Inspection and metrology are the basic elements to guarantee maximum quality, longer lifetime and enhanced power yield. Flexible PV films are the newest development in the renewable energy field and the latest films have efficiencies at or beyond the level of Si-based rigid PV modules. These modules are fabricated on polymer film by the repeated deposition, and patterning, of thin layer materials using roll-to-roll technology. These modules at present are however highly susceptible to long term environmental degradation as a result of water vapor transmission through the barrier layers defects to the active layer. To reduce the WVTR the PV modules are coated with a barrier layer of aluminum oxide (Al2O3) on a planarised polymer substrate. This highly conformal layer is produced by atomic layer deposition (ALD) technique. Nevertheless water vapour transmission is still facilitated by the presence of micro and nano-scale defects in these barriers which results in decreased cell efficiency and degrades longevity.

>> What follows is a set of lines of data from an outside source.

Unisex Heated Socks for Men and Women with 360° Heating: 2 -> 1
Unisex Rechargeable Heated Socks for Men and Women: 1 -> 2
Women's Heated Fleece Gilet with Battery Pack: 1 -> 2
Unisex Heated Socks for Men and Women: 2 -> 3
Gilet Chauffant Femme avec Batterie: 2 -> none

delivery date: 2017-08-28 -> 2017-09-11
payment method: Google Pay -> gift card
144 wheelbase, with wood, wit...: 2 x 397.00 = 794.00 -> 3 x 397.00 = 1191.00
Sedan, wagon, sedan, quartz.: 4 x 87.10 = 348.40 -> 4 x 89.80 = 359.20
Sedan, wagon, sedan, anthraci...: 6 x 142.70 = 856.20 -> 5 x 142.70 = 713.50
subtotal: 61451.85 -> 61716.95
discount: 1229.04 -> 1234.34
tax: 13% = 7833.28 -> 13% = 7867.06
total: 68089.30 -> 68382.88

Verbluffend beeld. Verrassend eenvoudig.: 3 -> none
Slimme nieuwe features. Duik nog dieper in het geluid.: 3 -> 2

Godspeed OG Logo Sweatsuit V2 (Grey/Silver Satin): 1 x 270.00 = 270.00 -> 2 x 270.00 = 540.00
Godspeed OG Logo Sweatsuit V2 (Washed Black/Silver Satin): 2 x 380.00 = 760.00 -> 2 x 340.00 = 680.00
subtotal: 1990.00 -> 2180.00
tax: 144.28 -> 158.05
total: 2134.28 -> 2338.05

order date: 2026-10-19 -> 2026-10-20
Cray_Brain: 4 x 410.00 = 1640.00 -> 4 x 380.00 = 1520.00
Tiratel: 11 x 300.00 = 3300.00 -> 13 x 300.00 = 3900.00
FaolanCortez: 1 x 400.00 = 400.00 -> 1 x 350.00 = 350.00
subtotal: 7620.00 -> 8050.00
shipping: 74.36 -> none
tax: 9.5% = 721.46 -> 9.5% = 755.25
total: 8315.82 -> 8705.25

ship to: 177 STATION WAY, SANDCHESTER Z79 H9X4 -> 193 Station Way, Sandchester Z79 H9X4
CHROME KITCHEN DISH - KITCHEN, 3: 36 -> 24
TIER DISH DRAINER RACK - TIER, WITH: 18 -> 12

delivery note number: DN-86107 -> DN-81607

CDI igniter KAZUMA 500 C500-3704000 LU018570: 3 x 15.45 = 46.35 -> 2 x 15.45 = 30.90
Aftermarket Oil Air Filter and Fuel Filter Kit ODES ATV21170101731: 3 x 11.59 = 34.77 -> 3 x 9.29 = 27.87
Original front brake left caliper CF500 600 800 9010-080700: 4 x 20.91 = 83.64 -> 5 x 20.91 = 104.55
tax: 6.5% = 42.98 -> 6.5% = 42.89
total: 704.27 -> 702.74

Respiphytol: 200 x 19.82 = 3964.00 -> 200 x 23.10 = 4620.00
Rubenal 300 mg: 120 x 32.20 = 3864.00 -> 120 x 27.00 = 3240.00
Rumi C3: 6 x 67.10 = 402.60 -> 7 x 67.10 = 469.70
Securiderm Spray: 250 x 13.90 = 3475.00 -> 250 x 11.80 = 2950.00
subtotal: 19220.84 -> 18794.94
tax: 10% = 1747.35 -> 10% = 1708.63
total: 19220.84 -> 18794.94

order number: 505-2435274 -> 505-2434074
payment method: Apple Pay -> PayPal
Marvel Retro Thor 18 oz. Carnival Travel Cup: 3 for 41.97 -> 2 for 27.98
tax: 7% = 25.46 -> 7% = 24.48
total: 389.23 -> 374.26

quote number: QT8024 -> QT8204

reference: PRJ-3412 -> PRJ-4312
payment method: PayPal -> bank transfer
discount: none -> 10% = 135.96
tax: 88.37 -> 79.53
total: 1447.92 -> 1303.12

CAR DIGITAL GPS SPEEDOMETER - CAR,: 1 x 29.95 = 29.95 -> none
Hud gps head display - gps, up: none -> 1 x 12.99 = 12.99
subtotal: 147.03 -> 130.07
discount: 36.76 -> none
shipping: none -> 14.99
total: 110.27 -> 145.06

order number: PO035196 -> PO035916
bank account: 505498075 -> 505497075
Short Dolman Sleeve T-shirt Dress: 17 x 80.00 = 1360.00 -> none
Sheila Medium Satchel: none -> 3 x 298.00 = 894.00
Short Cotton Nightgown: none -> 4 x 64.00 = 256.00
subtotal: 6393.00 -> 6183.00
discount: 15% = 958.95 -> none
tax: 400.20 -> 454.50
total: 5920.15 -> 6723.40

Therefore, in this study surface metrology techniques including: White Light Scanning Interferometry (WLSI), optical microscopy and Scanning Electron Microscopy (SEM), were used to characterise the water vapor barrier defects. Areal surface texture parameter analysis allows the efficient separation of small insignificant features from significant defects. This parametric analysis is then correlated with the water vapour transmission rate as measured on typical sets of films using Isostatic standard test (MOCON). The outcomes would appear to suggest that small numbers of large defects are the dominant factor in determining WVTR. This result provides the basis for developing roll-to-roll in process metrology devices for quality control.

Significance Statement*: The significance of this work is the first demonstration of water vapour transmission rate (WVTR) properties as a function of defects in the film.